EXERCISE INPUTS Start Marker
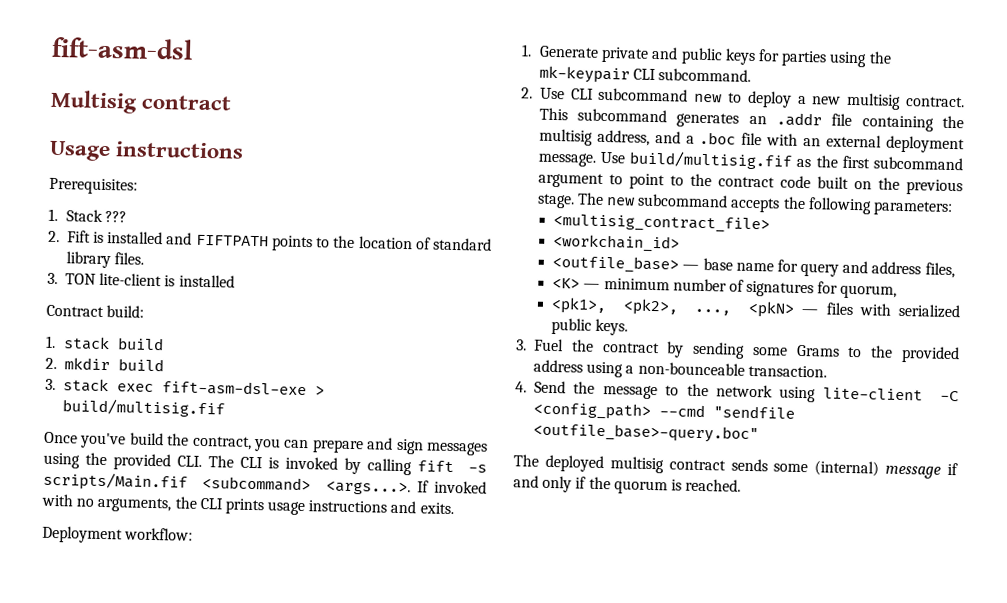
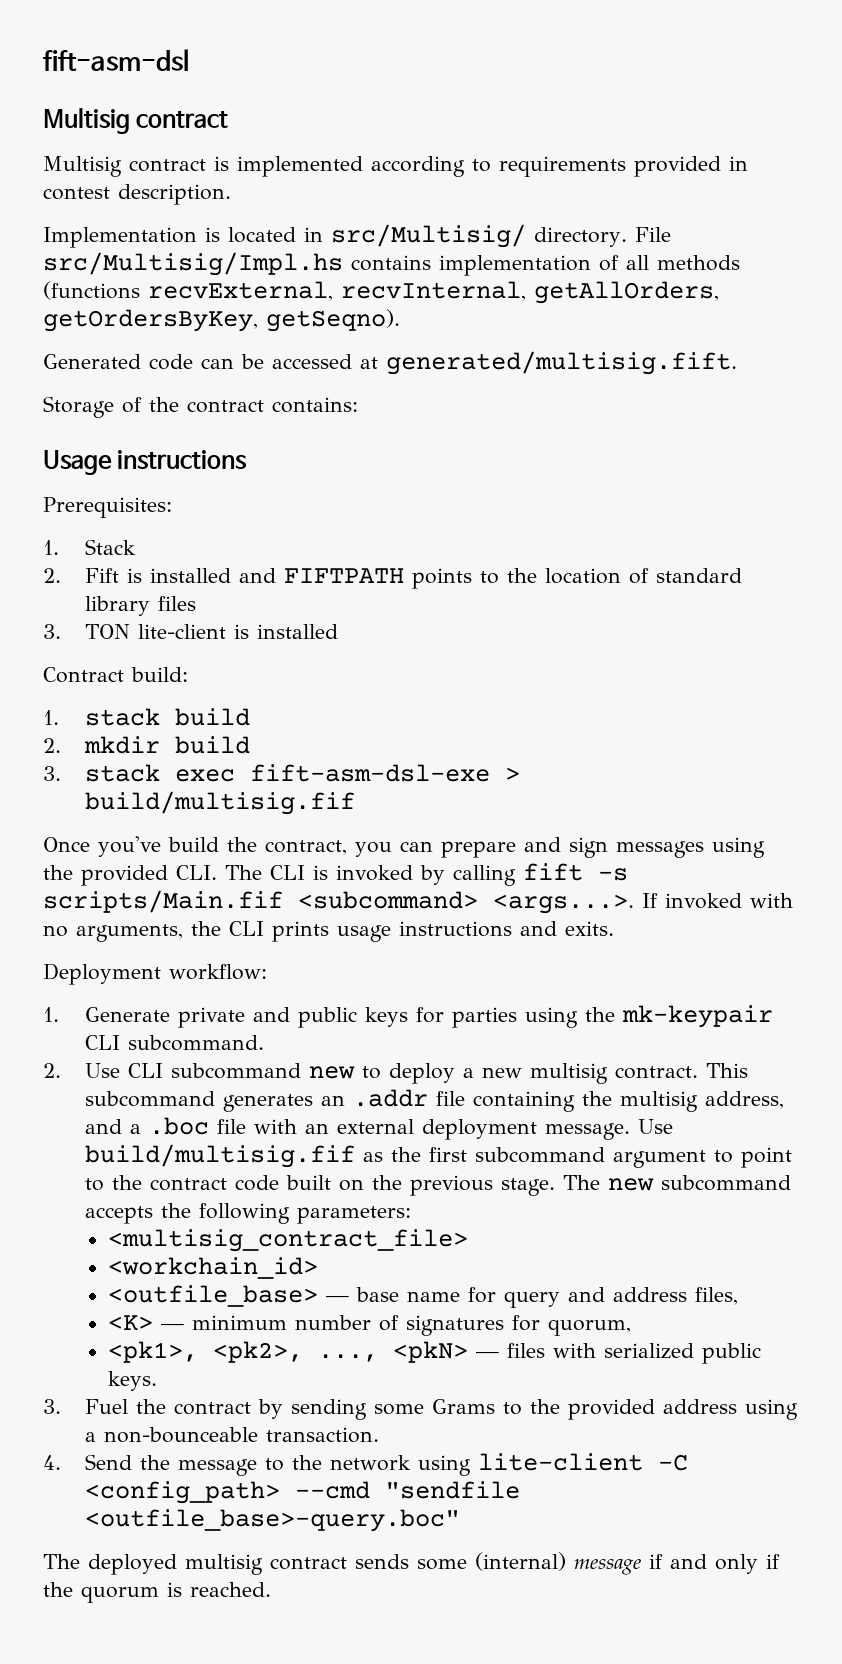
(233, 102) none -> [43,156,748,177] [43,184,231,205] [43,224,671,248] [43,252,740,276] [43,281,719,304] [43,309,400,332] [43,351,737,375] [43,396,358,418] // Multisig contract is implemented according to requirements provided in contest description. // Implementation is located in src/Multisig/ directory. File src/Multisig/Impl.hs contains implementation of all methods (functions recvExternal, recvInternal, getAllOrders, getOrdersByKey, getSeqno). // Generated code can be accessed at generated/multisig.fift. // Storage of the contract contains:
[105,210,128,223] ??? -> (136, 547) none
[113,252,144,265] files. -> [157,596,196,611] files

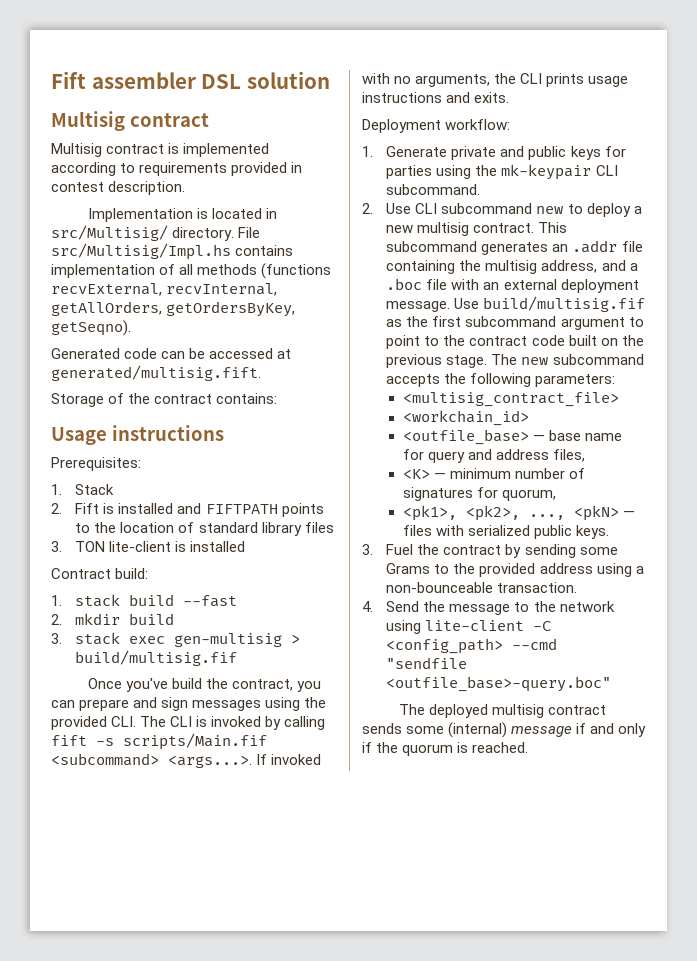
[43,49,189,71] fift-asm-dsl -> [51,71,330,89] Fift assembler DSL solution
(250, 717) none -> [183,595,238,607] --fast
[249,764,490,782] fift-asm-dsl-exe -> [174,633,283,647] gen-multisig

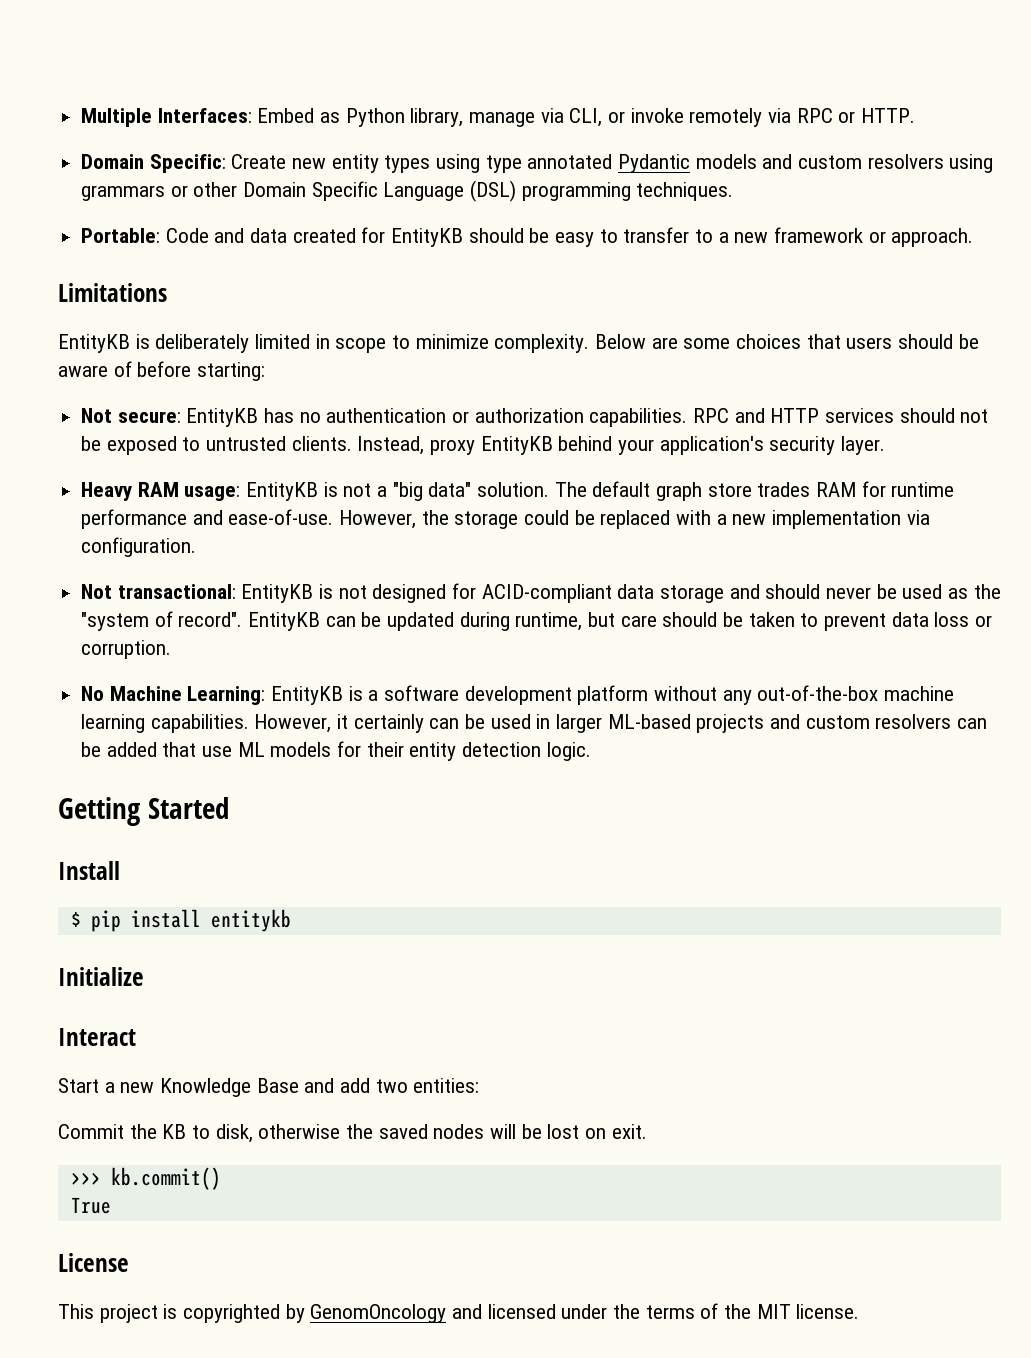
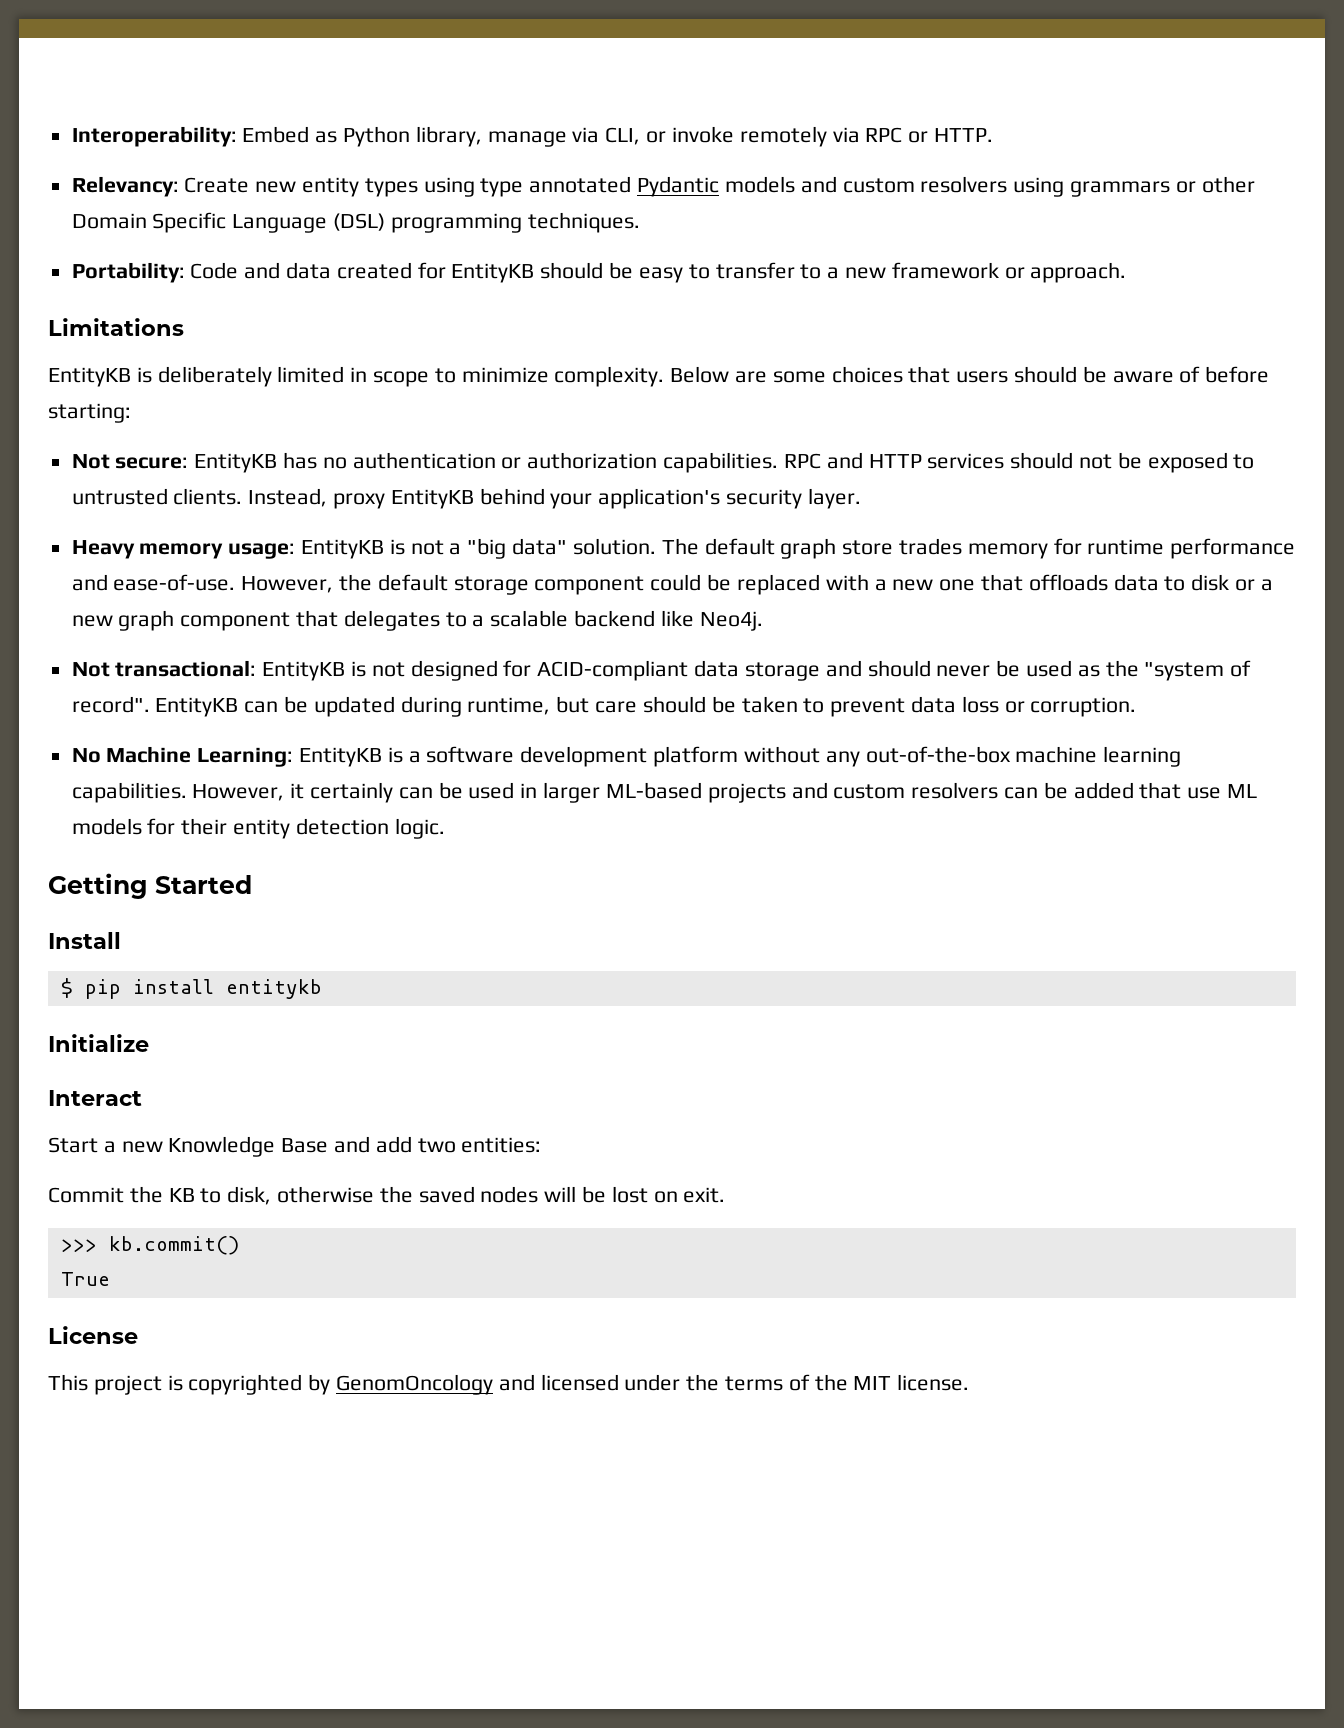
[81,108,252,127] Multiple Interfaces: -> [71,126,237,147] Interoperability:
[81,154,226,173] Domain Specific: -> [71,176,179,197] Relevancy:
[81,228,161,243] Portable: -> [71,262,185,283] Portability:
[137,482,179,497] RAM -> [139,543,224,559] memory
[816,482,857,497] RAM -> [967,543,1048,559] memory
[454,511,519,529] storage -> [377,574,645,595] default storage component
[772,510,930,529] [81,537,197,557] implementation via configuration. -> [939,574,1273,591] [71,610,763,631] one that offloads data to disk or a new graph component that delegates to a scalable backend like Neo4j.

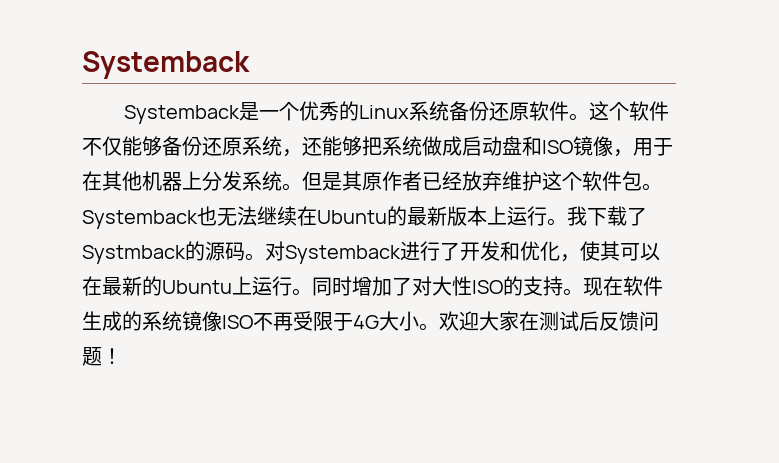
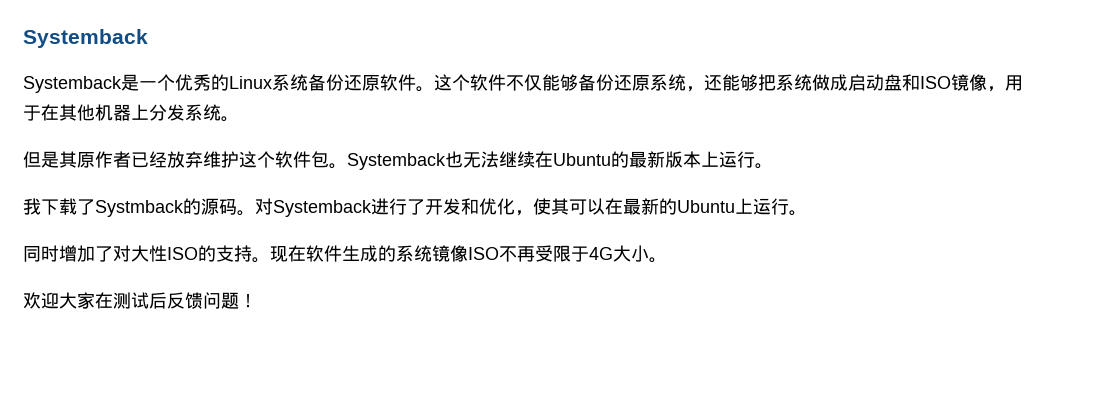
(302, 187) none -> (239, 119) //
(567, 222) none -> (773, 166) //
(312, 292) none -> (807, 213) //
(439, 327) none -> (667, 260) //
EXERCISE INPUTS End Marker
WORK TO COMPLETE: Give the entries again exactly, but skip every image.

WRITTEN REPLY:
(233, 102) none -> [43,156,748,177] [43,184,231,205] [43,224,671,248] [43,252,740,276] [43,281,719,304] [43,309,400,332] [43,351,737,375] [43,396,358,418] // Multisig contract is implemented according to requirements provided in contest description. // Implementation is located in src/Multisig/ directory. File src/Multisig/Impl.hs contains implementation of all methods (functions recvExternal, recvInternal, getAllOrders, getOrdersByKey, getSeqno). // Generated code can be accessed at generated/multisig.fift. // Storage of the contract contains:
[105,210,128,223] ??? -> (136, 547) none
[113,252,144,265] files. -> [157,596,196,611] files

[43,49,189,71] fift-asm-dsl -> [51,71,330,89] Fift assembler DSL solution
(250, 717) none -> [183,595,238,607] --fast
[249,764,490,782] fift-asm-dsl-exe -> [174,633,283,647] gen-multisig

[81,108,252,127] Multiple Interfaces: -> [71,126,237,147] Interoperability:
[81,154,226,173] Domain Specific: -> [71,176,179,197] Relevancy:
[81,228,161,243] Portable: -> [71,262,185,283] Portability:
[137,482,179,497] RAM -> [139,543,224,559] memory
[816,482,857,497] RAM -> [967,543,1048,559] memory
[454,511,519,529] storage -> [377,574,645,595] default storage component
[772,510,930,529] [81,537,197,557] implementation via configuration. -> [939,574,1273,591] [71,610,763,631] one that offloads data to disk or a new graph component that delegates to a scalable backend like Neo4j.

(302, 187) none -> (239, 119) //
(567, 222) none -> (773, 166) //
(312, 292) none -> (807, 213) //
(439, 327) none -> (667, 260) //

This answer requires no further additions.